*** Data extracts ***
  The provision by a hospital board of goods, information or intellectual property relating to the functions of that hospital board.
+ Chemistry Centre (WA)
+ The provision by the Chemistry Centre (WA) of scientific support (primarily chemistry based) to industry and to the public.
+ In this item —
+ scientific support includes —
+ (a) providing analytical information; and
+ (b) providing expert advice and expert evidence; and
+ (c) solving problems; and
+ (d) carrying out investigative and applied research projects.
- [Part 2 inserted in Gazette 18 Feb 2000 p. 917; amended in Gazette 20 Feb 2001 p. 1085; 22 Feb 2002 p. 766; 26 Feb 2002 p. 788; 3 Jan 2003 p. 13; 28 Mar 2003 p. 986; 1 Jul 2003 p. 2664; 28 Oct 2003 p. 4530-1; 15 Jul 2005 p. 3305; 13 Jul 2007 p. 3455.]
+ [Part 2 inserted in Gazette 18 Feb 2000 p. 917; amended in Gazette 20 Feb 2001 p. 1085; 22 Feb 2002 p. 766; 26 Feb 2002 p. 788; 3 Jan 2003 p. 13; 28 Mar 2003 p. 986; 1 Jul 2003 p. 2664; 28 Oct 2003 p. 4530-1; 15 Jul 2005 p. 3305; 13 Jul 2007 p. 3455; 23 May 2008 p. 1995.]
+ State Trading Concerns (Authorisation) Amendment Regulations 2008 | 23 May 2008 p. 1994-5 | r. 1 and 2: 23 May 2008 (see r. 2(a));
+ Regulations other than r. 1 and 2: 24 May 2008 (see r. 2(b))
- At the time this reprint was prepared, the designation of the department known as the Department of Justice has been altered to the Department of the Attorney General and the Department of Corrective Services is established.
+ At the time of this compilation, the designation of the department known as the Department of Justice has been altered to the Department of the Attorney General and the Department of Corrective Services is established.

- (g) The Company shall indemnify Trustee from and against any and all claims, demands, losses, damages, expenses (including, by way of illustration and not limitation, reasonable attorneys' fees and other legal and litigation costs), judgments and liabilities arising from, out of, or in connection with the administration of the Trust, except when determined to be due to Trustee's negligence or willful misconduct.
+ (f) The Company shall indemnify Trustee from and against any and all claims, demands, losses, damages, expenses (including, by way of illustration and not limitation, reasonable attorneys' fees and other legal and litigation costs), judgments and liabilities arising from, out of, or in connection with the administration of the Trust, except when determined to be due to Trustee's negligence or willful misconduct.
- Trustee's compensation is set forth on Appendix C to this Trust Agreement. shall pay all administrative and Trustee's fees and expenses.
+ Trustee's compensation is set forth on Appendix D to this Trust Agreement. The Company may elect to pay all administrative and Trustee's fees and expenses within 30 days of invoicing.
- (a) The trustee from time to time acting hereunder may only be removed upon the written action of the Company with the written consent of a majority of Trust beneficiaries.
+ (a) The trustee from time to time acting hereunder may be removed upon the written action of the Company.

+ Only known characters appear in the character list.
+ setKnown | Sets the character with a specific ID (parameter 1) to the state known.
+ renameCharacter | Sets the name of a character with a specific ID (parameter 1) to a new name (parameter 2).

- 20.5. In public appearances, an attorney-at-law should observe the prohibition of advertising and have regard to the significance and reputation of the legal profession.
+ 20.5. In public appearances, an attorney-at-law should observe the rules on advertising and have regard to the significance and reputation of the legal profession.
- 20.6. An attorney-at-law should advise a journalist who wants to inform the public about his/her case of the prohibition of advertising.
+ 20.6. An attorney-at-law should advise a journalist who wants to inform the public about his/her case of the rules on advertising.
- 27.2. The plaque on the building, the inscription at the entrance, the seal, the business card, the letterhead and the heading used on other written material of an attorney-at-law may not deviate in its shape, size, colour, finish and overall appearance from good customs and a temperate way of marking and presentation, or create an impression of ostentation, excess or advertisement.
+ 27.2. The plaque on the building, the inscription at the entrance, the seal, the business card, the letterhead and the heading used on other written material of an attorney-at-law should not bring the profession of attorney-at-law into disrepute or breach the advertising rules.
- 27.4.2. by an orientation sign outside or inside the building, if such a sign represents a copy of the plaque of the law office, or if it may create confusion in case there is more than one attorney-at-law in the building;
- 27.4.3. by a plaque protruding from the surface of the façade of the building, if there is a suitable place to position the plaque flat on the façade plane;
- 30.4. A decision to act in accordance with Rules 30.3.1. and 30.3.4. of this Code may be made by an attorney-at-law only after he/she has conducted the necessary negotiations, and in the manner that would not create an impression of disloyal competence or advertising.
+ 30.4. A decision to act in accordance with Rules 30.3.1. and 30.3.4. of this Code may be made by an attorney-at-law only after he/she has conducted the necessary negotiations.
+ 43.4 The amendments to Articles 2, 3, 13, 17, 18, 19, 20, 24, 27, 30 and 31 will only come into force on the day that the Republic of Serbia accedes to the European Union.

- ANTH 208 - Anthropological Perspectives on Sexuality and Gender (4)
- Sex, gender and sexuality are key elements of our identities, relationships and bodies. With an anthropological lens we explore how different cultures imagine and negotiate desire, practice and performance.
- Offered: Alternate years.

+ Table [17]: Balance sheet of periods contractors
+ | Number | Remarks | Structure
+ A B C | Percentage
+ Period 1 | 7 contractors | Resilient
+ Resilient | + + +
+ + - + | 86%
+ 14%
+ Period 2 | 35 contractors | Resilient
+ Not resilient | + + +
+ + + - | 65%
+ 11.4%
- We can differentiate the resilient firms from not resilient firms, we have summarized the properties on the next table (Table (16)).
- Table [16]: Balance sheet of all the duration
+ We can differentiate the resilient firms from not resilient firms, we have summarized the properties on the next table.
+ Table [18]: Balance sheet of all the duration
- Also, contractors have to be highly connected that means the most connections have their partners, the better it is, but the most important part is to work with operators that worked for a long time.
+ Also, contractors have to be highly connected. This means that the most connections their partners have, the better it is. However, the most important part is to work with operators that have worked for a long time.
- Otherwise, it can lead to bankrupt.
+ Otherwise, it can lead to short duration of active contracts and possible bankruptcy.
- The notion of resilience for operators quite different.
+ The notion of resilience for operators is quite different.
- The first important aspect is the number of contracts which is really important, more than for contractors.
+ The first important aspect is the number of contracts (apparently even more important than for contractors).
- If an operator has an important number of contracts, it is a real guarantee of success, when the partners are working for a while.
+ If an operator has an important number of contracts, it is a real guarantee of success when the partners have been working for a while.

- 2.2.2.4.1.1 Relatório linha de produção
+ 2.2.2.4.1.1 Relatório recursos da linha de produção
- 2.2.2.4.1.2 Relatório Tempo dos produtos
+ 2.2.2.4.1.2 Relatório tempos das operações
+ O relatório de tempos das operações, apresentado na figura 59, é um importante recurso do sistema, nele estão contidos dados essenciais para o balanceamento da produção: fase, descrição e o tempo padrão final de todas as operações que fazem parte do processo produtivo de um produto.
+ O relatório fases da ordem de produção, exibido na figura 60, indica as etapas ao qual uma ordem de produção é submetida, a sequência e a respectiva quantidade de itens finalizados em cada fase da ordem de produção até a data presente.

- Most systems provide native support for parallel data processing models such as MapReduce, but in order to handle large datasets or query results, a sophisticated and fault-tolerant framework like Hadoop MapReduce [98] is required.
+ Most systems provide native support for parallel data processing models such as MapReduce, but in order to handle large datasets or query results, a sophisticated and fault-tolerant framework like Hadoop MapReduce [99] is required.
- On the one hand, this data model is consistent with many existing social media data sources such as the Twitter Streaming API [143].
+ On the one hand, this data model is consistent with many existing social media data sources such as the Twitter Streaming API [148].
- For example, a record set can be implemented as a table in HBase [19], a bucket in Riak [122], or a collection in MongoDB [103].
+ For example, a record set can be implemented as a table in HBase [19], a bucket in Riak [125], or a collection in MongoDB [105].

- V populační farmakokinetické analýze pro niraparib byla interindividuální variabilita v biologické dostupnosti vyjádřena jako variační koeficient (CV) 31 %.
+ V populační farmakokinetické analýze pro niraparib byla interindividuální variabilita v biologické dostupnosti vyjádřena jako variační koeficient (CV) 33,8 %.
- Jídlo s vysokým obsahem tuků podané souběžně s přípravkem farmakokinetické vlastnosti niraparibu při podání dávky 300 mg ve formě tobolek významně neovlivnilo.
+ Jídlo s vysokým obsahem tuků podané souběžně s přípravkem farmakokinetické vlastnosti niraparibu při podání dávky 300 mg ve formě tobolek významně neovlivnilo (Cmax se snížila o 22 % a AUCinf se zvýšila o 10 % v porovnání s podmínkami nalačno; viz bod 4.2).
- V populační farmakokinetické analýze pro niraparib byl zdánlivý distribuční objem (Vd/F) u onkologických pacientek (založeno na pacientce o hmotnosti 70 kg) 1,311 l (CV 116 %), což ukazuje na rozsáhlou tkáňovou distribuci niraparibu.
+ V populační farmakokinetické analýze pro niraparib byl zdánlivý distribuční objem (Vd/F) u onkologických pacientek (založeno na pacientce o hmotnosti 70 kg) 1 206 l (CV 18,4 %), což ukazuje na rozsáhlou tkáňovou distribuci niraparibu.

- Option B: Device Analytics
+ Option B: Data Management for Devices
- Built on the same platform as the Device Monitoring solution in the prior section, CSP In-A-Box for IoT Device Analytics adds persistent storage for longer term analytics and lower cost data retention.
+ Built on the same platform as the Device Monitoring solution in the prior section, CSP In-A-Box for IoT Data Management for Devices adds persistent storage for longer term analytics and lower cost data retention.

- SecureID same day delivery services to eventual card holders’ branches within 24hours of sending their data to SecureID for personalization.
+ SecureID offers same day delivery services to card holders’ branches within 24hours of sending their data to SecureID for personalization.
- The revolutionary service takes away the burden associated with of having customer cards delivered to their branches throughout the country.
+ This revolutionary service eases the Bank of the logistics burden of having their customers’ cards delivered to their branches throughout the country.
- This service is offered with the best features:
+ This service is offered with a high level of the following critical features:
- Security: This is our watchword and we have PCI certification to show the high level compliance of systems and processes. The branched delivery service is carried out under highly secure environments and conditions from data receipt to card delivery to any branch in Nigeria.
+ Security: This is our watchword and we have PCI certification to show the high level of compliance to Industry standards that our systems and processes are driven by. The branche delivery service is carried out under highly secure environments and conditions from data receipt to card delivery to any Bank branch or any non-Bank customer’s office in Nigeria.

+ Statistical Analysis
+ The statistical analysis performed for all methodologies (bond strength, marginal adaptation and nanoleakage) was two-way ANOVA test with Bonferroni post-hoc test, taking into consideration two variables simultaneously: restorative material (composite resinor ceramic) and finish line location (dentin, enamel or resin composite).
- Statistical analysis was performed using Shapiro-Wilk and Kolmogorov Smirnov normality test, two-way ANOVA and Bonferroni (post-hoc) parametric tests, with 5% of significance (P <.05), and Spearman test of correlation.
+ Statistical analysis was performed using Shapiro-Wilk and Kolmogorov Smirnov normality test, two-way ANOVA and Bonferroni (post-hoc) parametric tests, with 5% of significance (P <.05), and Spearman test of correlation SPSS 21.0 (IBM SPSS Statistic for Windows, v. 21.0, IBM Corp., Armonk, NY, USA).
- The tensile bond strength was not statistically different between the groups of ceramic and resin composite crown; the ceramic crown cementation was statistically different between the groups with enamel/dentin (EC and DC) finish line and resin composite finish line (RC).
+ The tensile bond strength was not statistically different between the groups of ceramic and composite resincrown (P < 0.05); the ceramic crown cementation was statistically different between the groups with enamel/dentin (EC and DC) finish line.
*** End of Data extracts ***
### What to work on
Everything from the first line of the listing above through the line holding "solving problems; and" must be retyped exactly; nothing else belongs in the reply.

### Your response
  The provision by a hospital board of goods, information or intellectual property relating to the functions of that hospital board.
+ Chemistry Centre (WA)
+ The provision by the Chemistry Centre (WA) of scientific support (primarily chemistry based) to industry and to the public.
+ In this item —
+ scientific support includes —
+ (a) providing analytical information; and
+ (b) providing expert advice and expert evidence; and
+ (c) solving problems; and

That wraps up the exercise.